In situ hybridization in Vitis vinifera L

Cytological studies of metaphase chromosomes in Vitis vinifera L. were restricted to the determination of the chromosome number for a long time. Analyses at the chromosome level both in meiotic and somatic metaphase plates of grapevine were limited by the size of the chromosomes. Only few approaches to establish a karyotype by measuring homogeneously stained metaphase chromosomes have been made because of their small size (0.8-2.0 mu m) and similar length. For the differentiation chromosome-specific markers have to be developed.
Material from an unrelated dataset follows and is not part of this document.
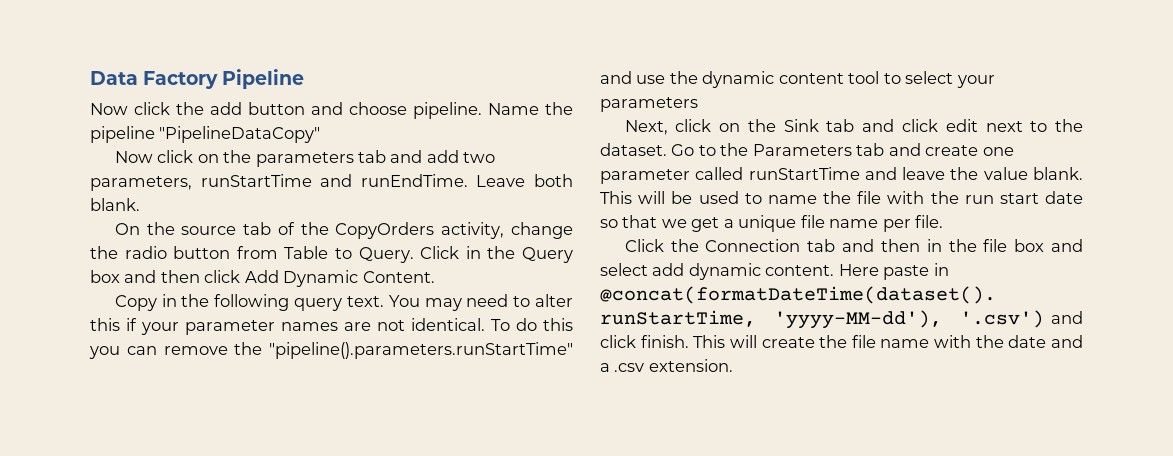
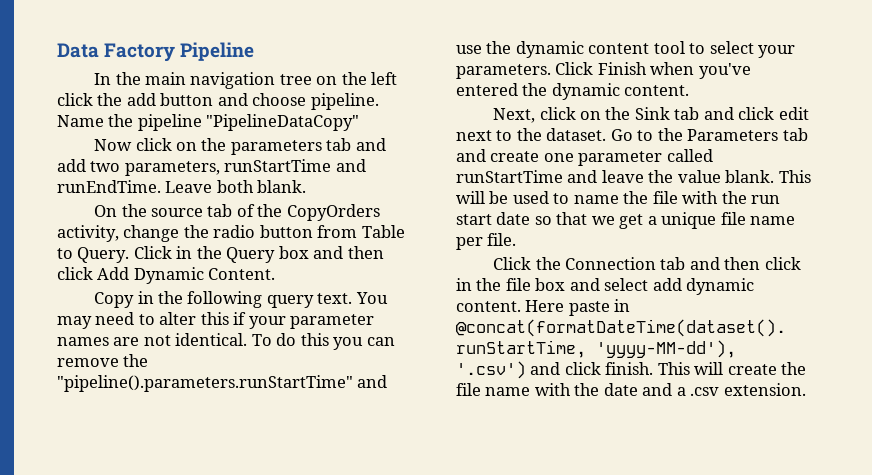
[90,103,128,115] Now -> [94,72,398,89] In the main navigation tree on the left
[600,97,698,112] parameters -> [456,62,751,79] [456,83,690,100] parameters. Click Finish when you've entered the dynamic content.
(920, 245) none -> [764,257,801,270] click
Apart from cytogenetic methods as C-, N-banding or silver staining in situ hybridization could be a useful tool for the characterization of chromosomes. In 1969, a method for radioactive in situ hybridization was described. Since, it has been developed and in the 1980s it was more and more replaced by fluorescent in situ hybridization (FISH) which is widely used for the detection of DNA sequences now. FISH is extremely valuable in studying karyotypes with small and similarly sized chromosomes in plants. Nevertheless, no studies in grapevine have been reported yet. For establishing this method in grapevine we intended to detect the satellite chromosomes by in situ hybridization. In the chromosomes the rRNA genes are located in the region proximal to the secondary constriction in form of several hundreds tandemly repeated units. As an rDNA probe we used pTA 71 from common wheat. In the present paper we demonstrate that fluorescent in situ hybridization can be used as a new, additional method for characterizing the chromosomes and for physical mapping of interesting DNA sequences (genes) on chromosomes of grapevine.